Schacter received his B.A. from the University of North Carolina at Chapel Hill in 1974, M.A. and Ph.D. from the University of Toronto in 1977 and 1981 respectively. His Ph.D. thesis was supervised by Endel Tulving. In 1978, he was a visiting researcher at the University of Oxford's Department of Experimental Psychology. He has also studied the effects of aging on memory.

Research

Professor Schacter's research uses both cognitive testing and brain imaging techniques such as positron emission tomography and functional magnetic resonance imaging. Schacter has written three books, edited seven volumes, and published over 200 scientific articles and chapters. His books include: Searching for Memory: The Brain, the Mind, and the Past (1996); Forgotten ideas, neglected pioneers: Richard Semon and the story of memory. (2001);[1] The Seven Sins of Memory: How the Mind Forgets and Remembers (2001).

In The Seven Sins of Memory: How the Mind Forgets and Remembers, Schacter identifies seven ways ("sins") that memory can fail us. The seven sins are: Transience, Absent-Mindedness, Blocking, Misattribution, Suggestibility, Persistence, and Bias.[2]

In addition to his books, Schacter publishes regularly in scientific journals.
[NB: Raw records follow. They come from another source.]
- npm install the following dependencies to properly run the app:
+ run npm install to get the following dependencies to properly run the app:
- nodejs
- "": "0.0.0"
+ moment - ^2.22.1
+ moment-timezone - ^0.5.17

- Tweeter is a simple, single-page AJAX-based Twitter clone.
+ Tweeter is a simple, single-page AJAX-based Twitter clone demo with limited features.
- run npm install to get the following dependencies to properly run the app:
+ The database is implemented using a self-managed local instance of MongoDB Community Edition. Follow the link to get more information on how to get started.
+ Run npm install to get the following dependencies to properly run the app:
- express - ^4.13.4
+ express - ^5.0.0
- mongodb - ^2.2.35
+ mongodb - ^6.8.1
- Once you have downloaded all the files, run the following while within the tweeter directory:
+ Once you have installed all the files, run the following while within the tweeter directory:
Among the topics that Schacter has investigated are: Alzheimer's Disease, the neuroscience of memory, age-related memory effects, issues related to false memory, and memory and simulation. He is widely known for his integrative reviews, including his seminal review of implicit memory in 1987.
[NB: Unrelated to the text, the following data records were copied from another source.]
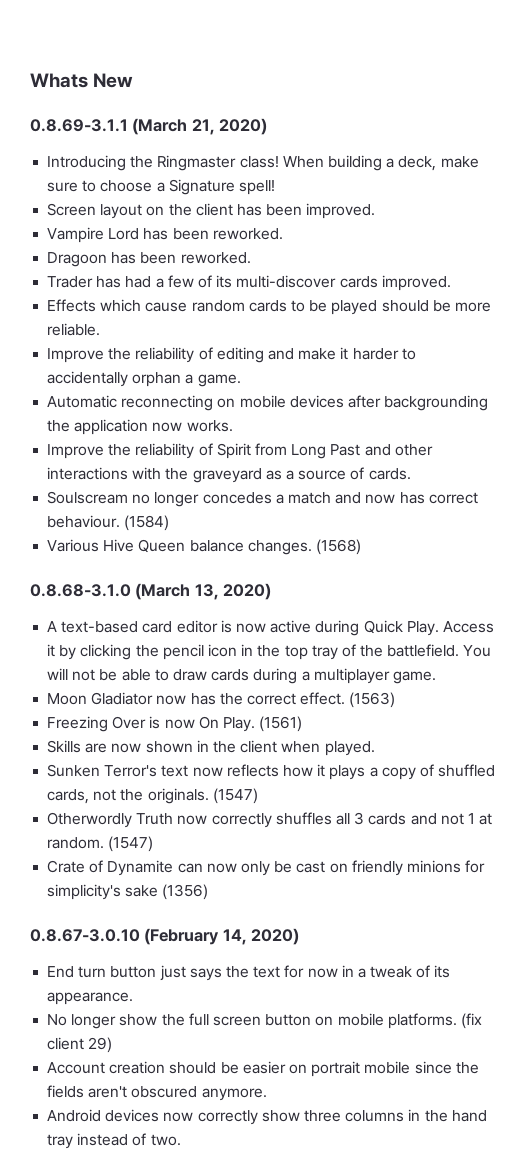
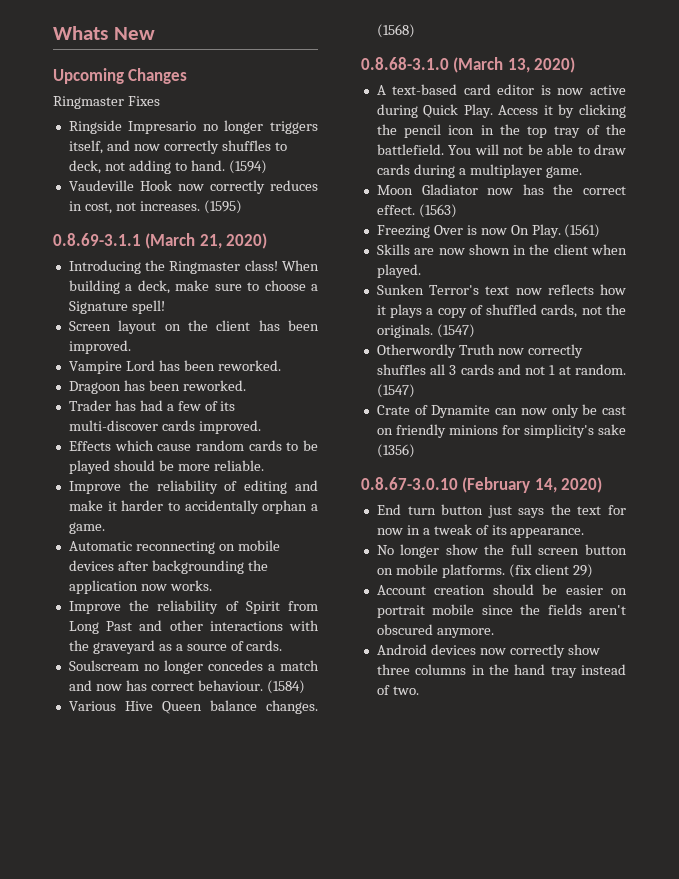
+ Upcoming Changes
+ Ringmaster Fixes
+ Ringside Impresario no longer triggers itself, and now correctly shuffles to deck, not adding to hand. (1594)
+ Vaudeville Hook now correctly reduces in cost, not increases. (1595)

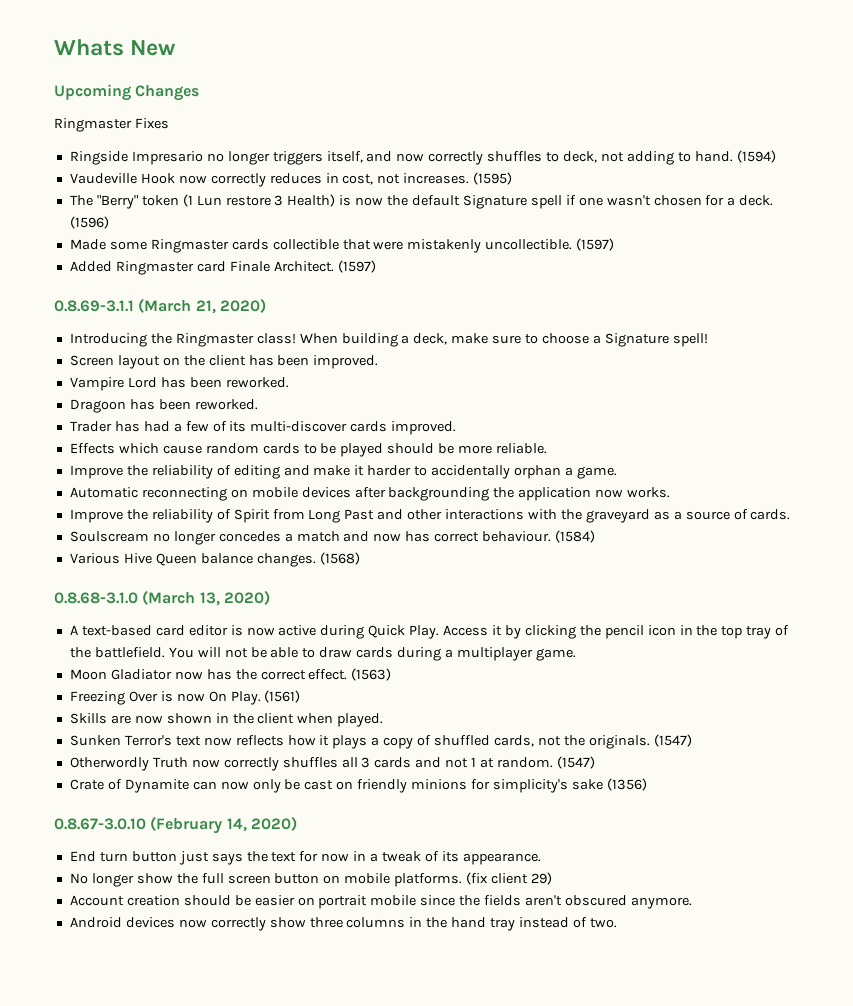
+ The "Berry" token (1 Lun restore 3 Health) is now the default Signature spell if one wasn't chosen for a deck. (1596)
+ Made some Ringmaster cards collectible that were mistakenly uncollectible. (1597)
+ Added Ringmaster card Finale Architect. (1597)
In 2012 he said in an interview to the American Psychologist journal that our brain is like a time machine, or to be precise, it works as a virtual reality simulator. He also said that our brain can imagine the future but it has difficulty in retracting the past.[3]

Honors and awards

He was elected a Fellow of the American Academy of Arts and Sciences in 1996.[4] In 2005 Schacter received the NAS Award for Scientific Reviewing from the National Academy of Sciences.[5] He was elected to membership in NAS in 2013.[6]
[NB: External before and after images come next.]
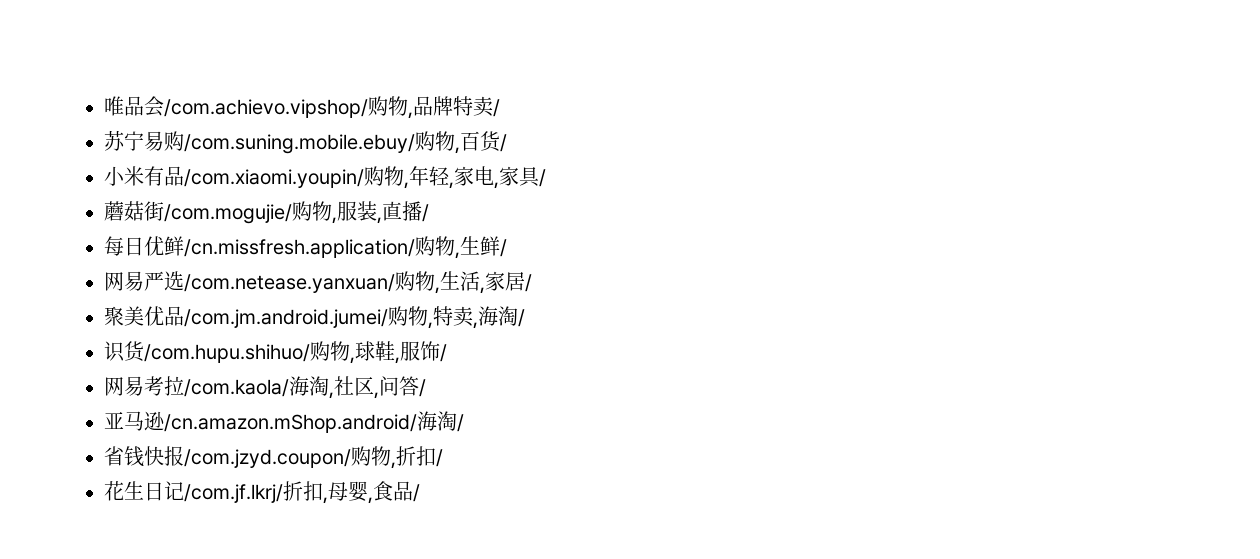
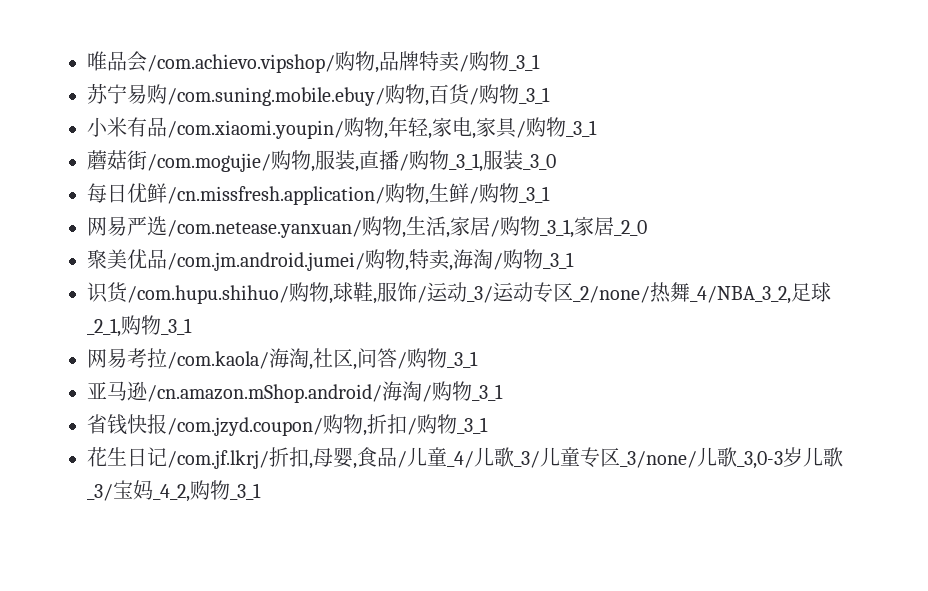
- 唯品会/com.achievo.vipshop/购物,品牌特卖/
+ 唯品会/com.achievo.vipshop/购物,品牌特卖/购物_3_1
- 苏宁易购/com.suning.mobile.ebuy/购物,百货/
+ 苏宁易购/com.suning.mobile.ebuy/购物,百货/购物_3_1
- 小米有品/com.xiaomi.youpin/购物,年轻,家电,家具/
+ 小米有品/com.xiaomi.youpin/购物,年轻,家电,家具/购物_3_1
- 蘑菇街/com.mogujie/购物,服装,直播/
+ 蘑菇街/com.mogujie/购物,服装,直播/购物_3_1,服装_3_0
- 每日优鲜/cn.missfresh.application/购物,生鲜/
+ 每日优鲜/cn.missfresh.application/购物,生鲜/购物_3_1
- 网易严选/com.netease.yanxuan/购物,生活,家居/
+ 网易严选/com.netease.yanxuan/购物,生活,家居/购物_3_1,家居_2_0
- 聚美优品/com.jm.android.jumei/购物,特卖,海淘/
+ 聚美优品/com.jm.android.jumei/购物,特卖,海淘/购物_3_1
- 识货/com.hupu.shihuo/购物,球鞋,服饰/
+ 识货/com.hupu.shihuo/购物,球鞋,服饰/运动_3/运动专区_2/none/热舞_4/NBA_3_2,足球_2_1,购物_3_1
- 网易考拉/com.kaola/海淘,社区,问答/
+ 网易考拉/com.kaola/海淘,社区,问答/购物_3_1
- 亚马逊/cn.amazon.mShop.android/海淘/
+ 亚马逊/cn.amazon.mShop.android/海淘/购物_3_1
- 省钱快报/com.jzyd.coupon/购物,折扣/
+ 省钱快报/com.jzyd.coupon/购物,折扣/购物_3_1
- 花生日记/com.jf.lkrj/折扣,母婴,食品/
+ 花生日记/com.jf.lkrj/折扣,母婴,食品/儿童_4/儿歌_3/儿童专区_3/none/儿歌_3,0-3岁儿歌_3/宝妈_4_2,购物_3_1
Representative Publications

  • Buckner, R. L., Andrews‐Hanna, J. R., & Schacter, D. L. (2008). The brain's default network. Annals of the New York Academy of Sciences, 1124(1), 1-38.
  • Schacter, D. L. (1992). Priming and multiple memory systems: Perceptual mechanisms of implicit memory. Journal of Cognitive Neuroscience, 4(3), 244-256.
  • Schacter, D. L. (2008). Searching for memory: The brain, the mind, and the past. Basic Books.
  • Schacter, D. L., Addis, D. R., & Buckner, R. L. (2007). Remembering the past to imagine the future: the prospective brain. Nature Reviews Neuroscience, 8(9), 657-661.
  • Schacter, D. L., & Graf, P. (1986). Effects of Elaborative Processing on Implicit and Explicit Memory for New Associations. Journal of Experimental Psychology: Learning, Memory, and Cognition, 12(3), 432-444.
  • Tulving, E., & Schacter, D. L. (1990). Priming and human memory systems. Science, 247(4940), 301-306.

References

  1. Robin Lindley. "How Memory Works: Interview with Psychologist Daniel L. Schacter". History News Network. Archived from the original on September 7, 2013.
  2. "The seven sins of memory". apa.org.
  3. Taylor Beck (August 16, 2012). "Making sense of memory". Harvard Gazette. Archived from the original on September 23, 2013. Retrieved June 13, 2014.
  4. "Book of Members, 1780-2010: Chapter S" (PDF). American Academy of Arts and Sciences. Retrieved April 10, 2011.
  5. "NAS Award for Scientific Reviewing". National Academy of Sciences. Archived from the original on January 26, 2013. Retrieved February 27, 2011.
  6. "Psychologists elected to National Academy of Sciences and American Academy of Arts & Sciences". American Psychological Association. Retrieved December 8, 2015.